Entenda a carta na manga do governo para conter alta do dólar

Especialista em capitais internacionais, Antonio Correa de Lacerda pondera que há “nível substancial” de reservas para conter movimentos especulativos. Tanto por questões externas – desaceleração da China e consequente queda nos preços das matérias-primas que o Brasil exporta – quanto internas – muitos erros cometidos na economia -, o real passa por uma correção que só não ocorreu antes porque o governo “fez de tudo para adiar”. E tão importante quanto conter a disparada, pondera, é evitar que a cotação caia abaixo do que considera o ponto de equilíbrio (R$ 3,60), porque essa correção é importante para reequilibrar a indústria.
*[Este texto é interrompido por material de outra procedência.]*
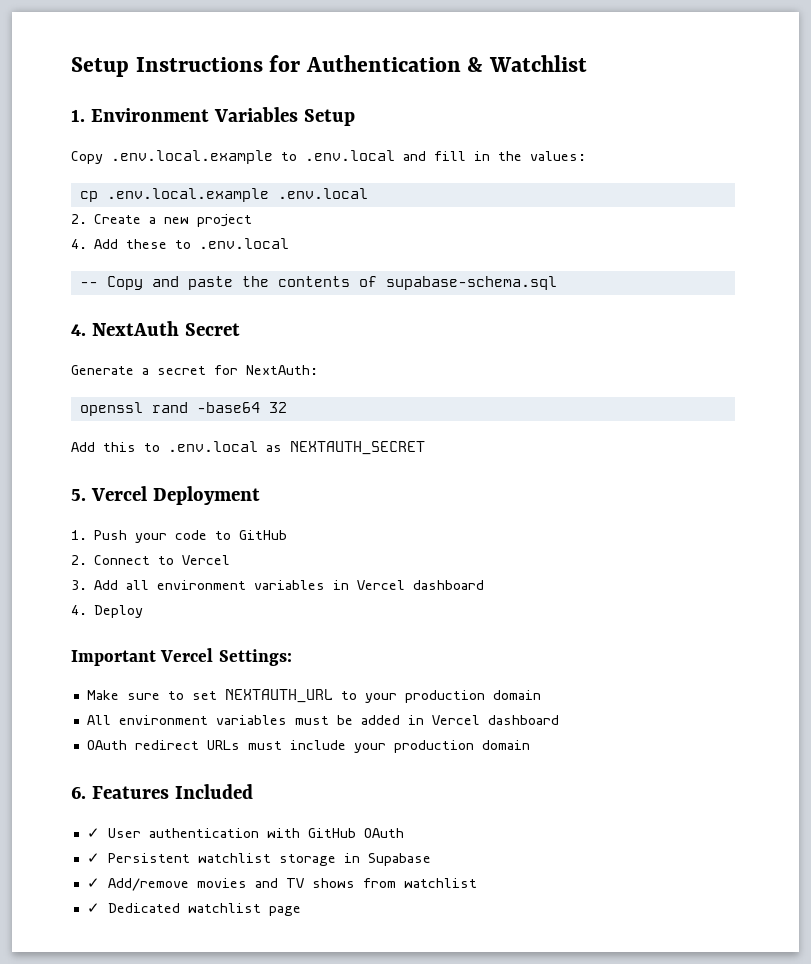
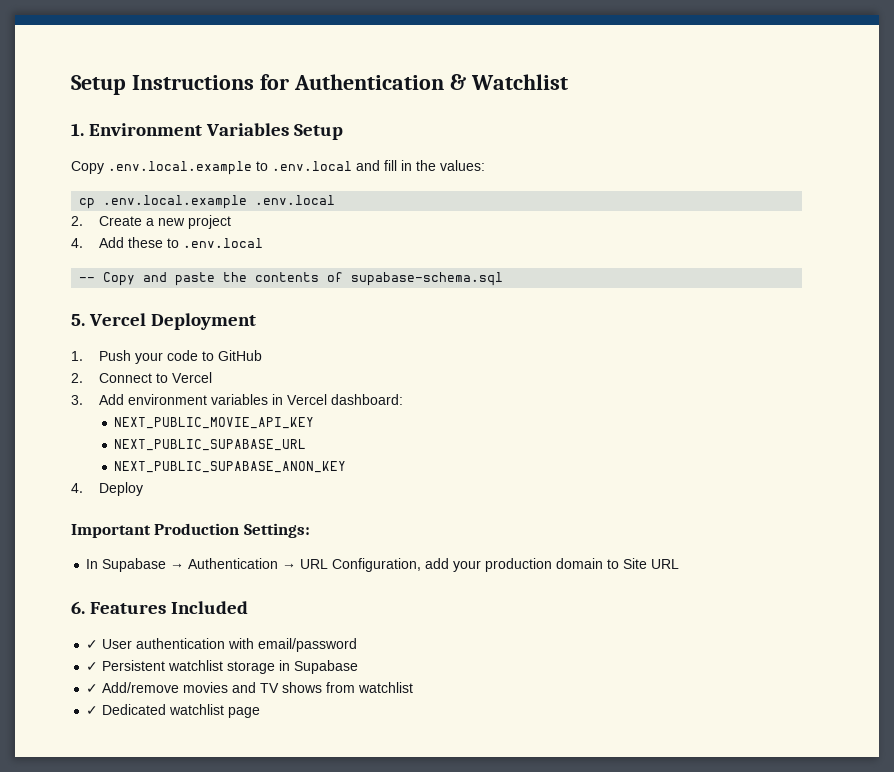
- 4. NextAuth Secret
- Generate a secret for NextAuth:
- openssl rand -base64 32
- Add this to .env.local as NEXTAUTH_SECRET
- 3. Add all environment variables in Vercel dashboard
+ 3. Add environment variables in Vercel dashboard:
+ NEXT_PUBLIC_MOVIE_API_KEY
+ NEXT_PUBLIC_SUPABASE_URL
+ NEXT_PUBLIC_SUPABASE_ANON_KEY
- Important Vercel Settings:
+ Important Production Settings:
- Make sure to set NEXTAUTH_URL to your production domain
- All environment variables must be added in Vercel dashboard
- OAuth redirect URLs must include your production domain
+ In Supabase → Authentication → URL Configuration, add your production domain to Site URL
- ✓ User authentication with GitHub OAuth
+ ✓ User authentication with email/password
– Vai ser preciso matar um leão por dia. Em crises, é bom ao menos mostrar os dentes, como fez o BC, porque diante de briga especulativa é preciso mostrar que está atuando – descreve Lacerda.

Para o estudioso das contas públicas Samuel Pessôa, o dólar é um sintoma de que o mercado projeta uma “bola de neve” na trajetória da dívida pública, resultado da falta de ajuste entre a receita e as despesas do governo. Embora afirme que o orçamento é mesmo difícil de cortar, lembra que não se faz omelete sem quebrar ovos:

– O mercado está precificando o fato de que o governo não consegue aprovar nenhuma medida relevante, nem cortes nem impostos. Se aprovar o pacote todo, o câmbio e o risco do país cedem, mas essa probabilidade hoje é baixa.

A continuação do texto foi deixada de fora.